Magazine article Real Estate Issues

The Advisor's Guide to Commercial Real Estate Investment

Magazine article Real Estate Issues

The Advisor's Guide to Commercial Real Estate Investment

Article excerpt

THERE ARE LOTS OF GOOD books (and some bad books) on real estate investment, but the market has been waiting for a topflight book written by senior practitioners who are also gifted explainers to convey the essentials of this ever-vital field concisely, clearly and authoritatively to a wide audience.

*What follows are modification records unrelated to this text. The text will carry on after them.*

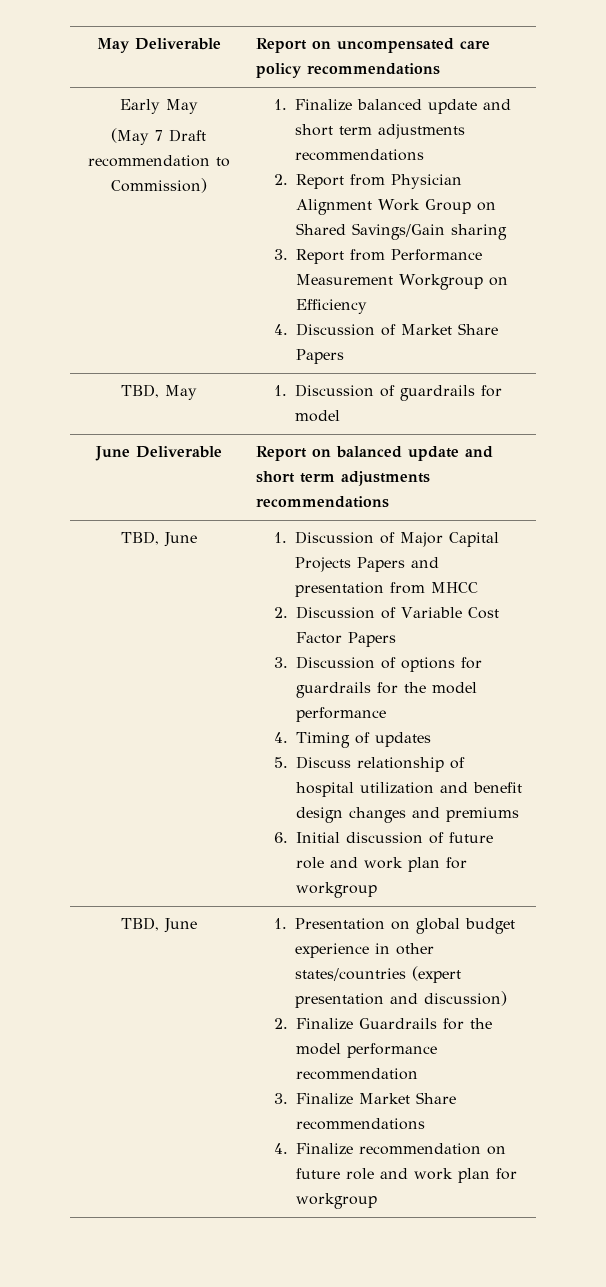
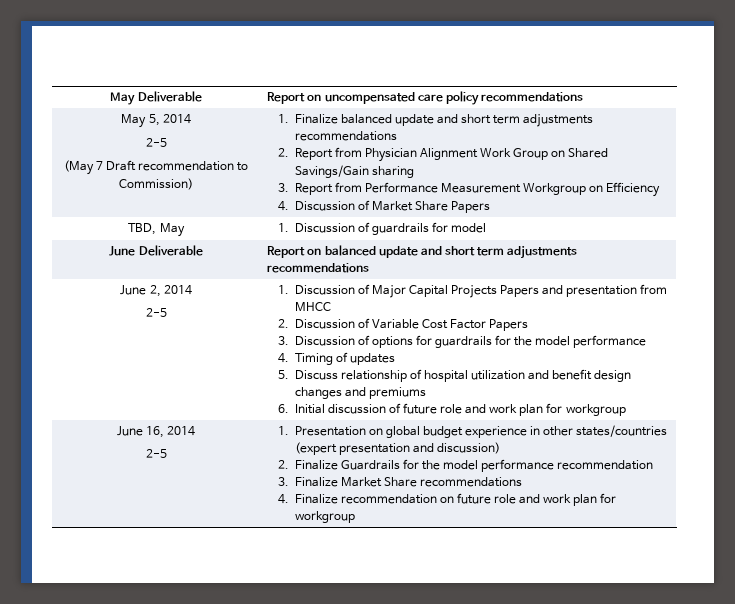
- Early May
+ May 5, 2014
+ 2-5
  June Deliverable | Report on balanced update and short term adjustments recommendations
- TBD, June
+ June 2, 2014
+ 2-5
  6. Initial discussion of future role and work plan for workgroup
- TBD, June
+ June 16, 2014
+ 2-5

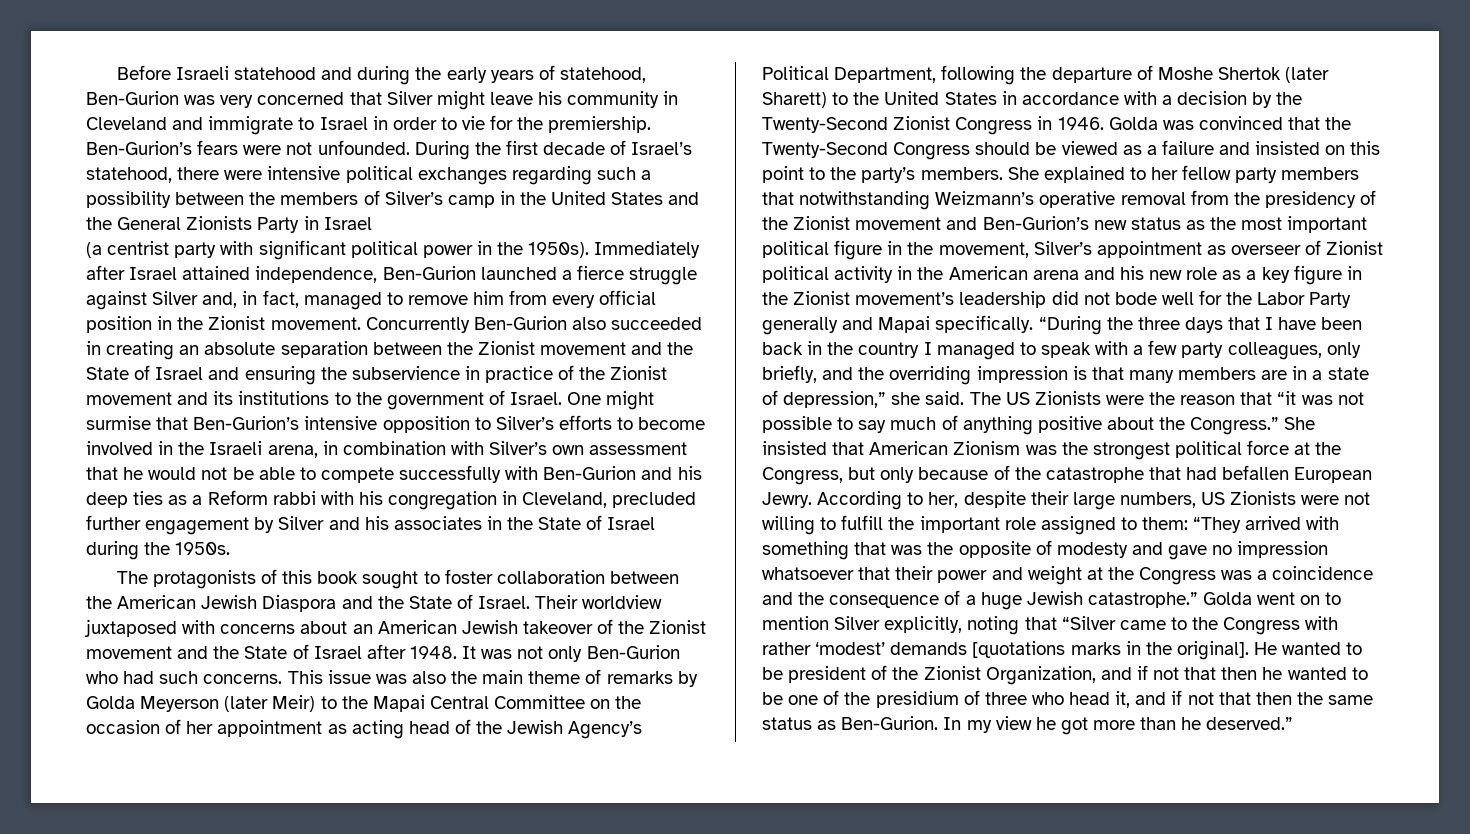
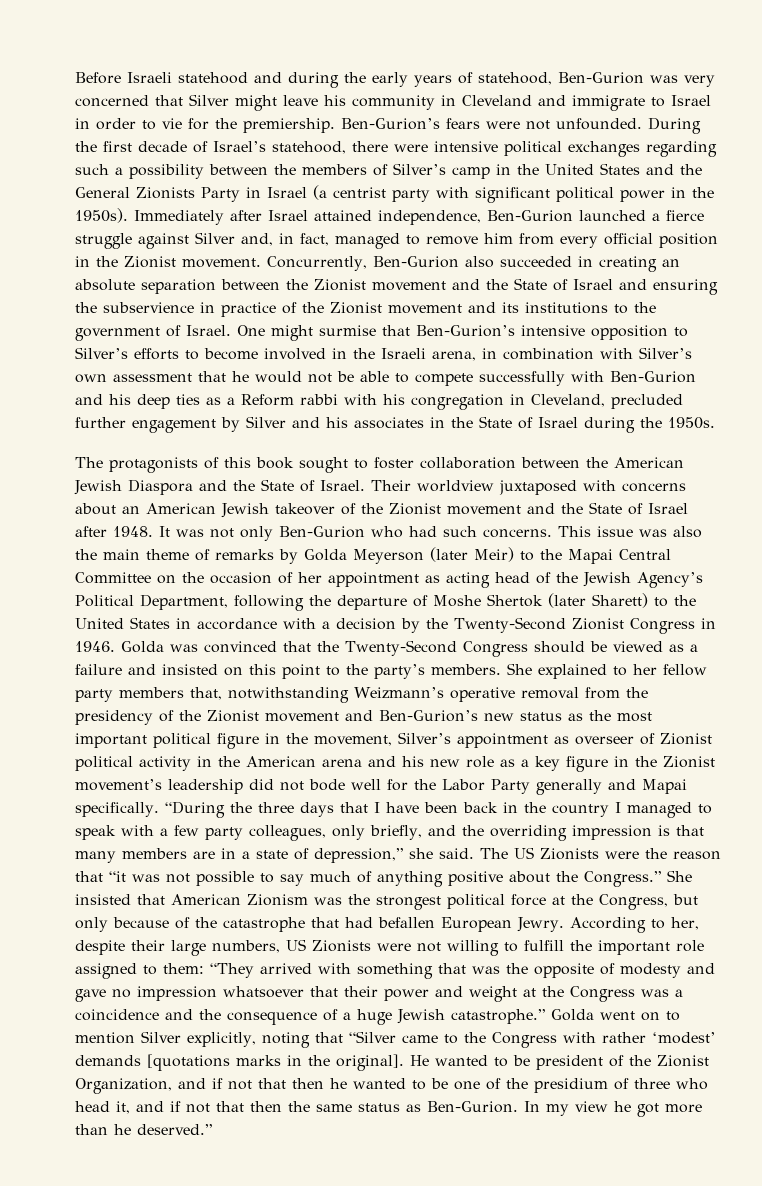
- During the first decade of Israel’s statehood, there were intensive political exchanges regarding such a possibility between the members of Silver’s camp in the United States and the General Zionists Party in Israel
- (a centrist party with significant political power in the 1950s).
+ During the first decade of Israel’s statehood, there were intensive political exchanges regarding such a possibility between the members of Silver’s camp in the United States and the General Zionists Party in Israel (a centrist party with significant political power in the 1950s).
- Concurrently Ben-Gurion also succeeded in creating an absolute separation between the Zionist movement and the State of Israel and ensuring the subservience in practice of the Zionist movement and its institutions to the government of Israel.
+ Concurrently, Ben-Gurion also succeeded in creating an absolute separation between the Zionist movement and the State of Israel and ensuring the subservience in practice of the Zionist movement and its institutions to the government of Israel.
- She explained to her fellow party members that notwithstanding Weizmann’s operative removal from the presidency of the Zionist movement and Ben-Gurion’s new status as the most important political figure in the movement, Silver’s appointment as overseer of Zionist political activity in the American arena and his new role as a key figure in the Zionist movement’s leadership did not bode well for the Labor Party generally and Mapai specifically.
+ She explained to her fellow party members that, notwithstanding Weizmann’s operative removal from the presidency of the Zionist movement and Ben-Gurion’s new status as the most important political figure in the movement, Silver’s appointment as overseer of Zionist political activity in the American arena and his new role as a key figure in the Zionist movement’s leadership did not bode well for the Labor Party generally and Mapai specifically.

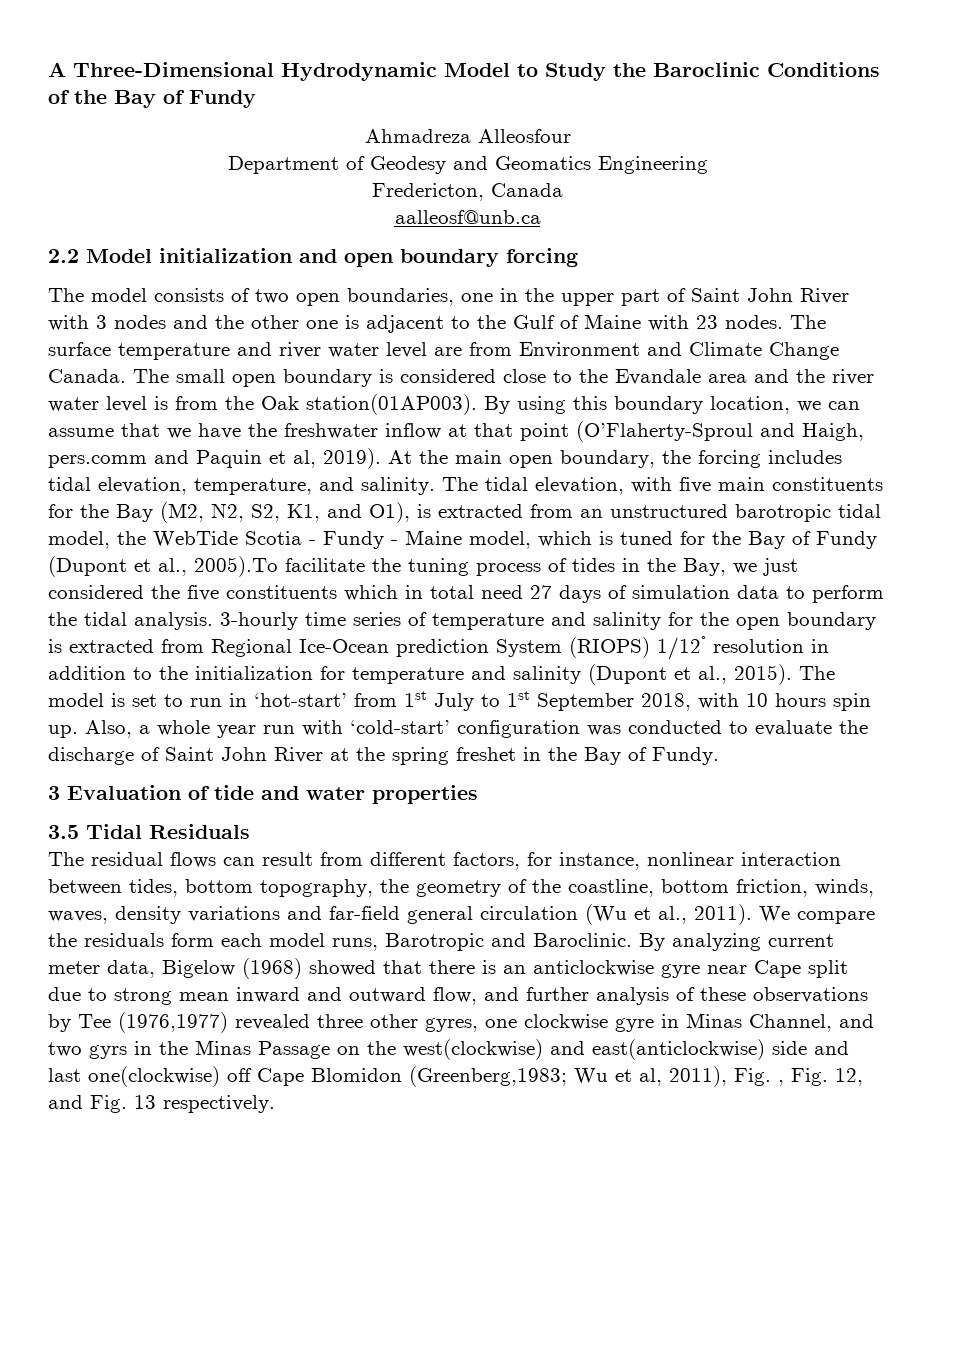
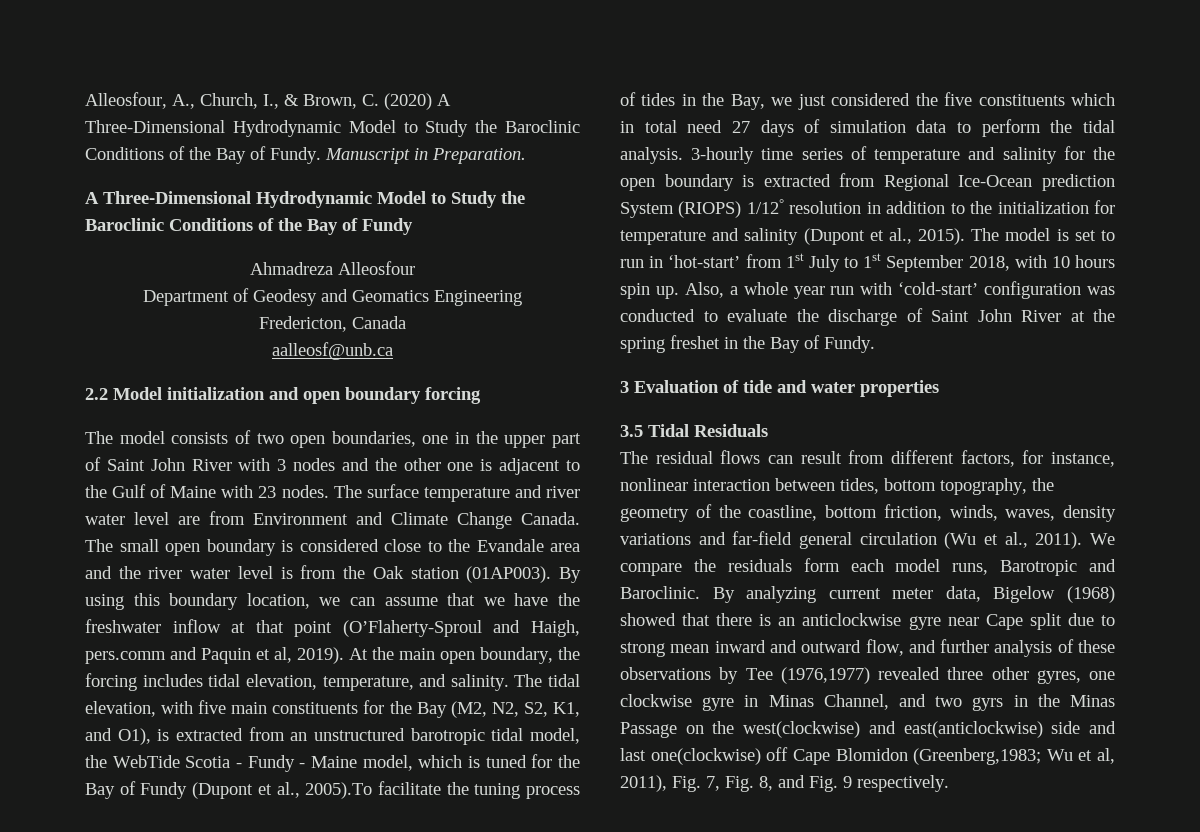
+ Alleosfour, A., Church, I., & Brown, C. (2020) A Three-Dimensional Hydrodynamic Model to Study the Baroclinic Conditions of the Bay of Fundy. Manuscript in Preparation.
- The small open boundary is considered close to the Evandale area and the river water level is from the Oak station(01AP003).
+ The small open boundary is considered close to the Evandale area and the river water level is from the Oak station (01AP003).
- Wu et al, 2011), Fig. , Fig. 12, and Fig. 13 respectively.
+ Wu et al, 2011), Fig. 7, Fig. 8, and Fig. 9 respectively.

The Advisor's Guide to Commercial Real Estate Investment is written by a galaxy of stars, including a constellation of CREs--lead author David Lynn, Peter Burley, Victor Calanog, Howard Gelbtuch, Ken Riggs, and Roy Schneiderman. It has the kind of clarity that only practitioners with decades of experience who know what is really important in real estate, and who have a strong sense of graphics, can offer. Because it is clear, the book is a great way for students and others unfamiliar with real estate investment to learn about the field. But because it is written by highly experienced practitioners, even advanced real estate investment professionals can learn a lot from it.

The book takes a standard "four quadrants," public/private, equity/debt approach to conveying the range of real estate investment and capital markets vehicles. In describing the four quadrants and each chapter of the book so as to convey the essence of real estate investment with a kind of aesthetic simplicity, the eight-page introduction alone is worth the price of admission.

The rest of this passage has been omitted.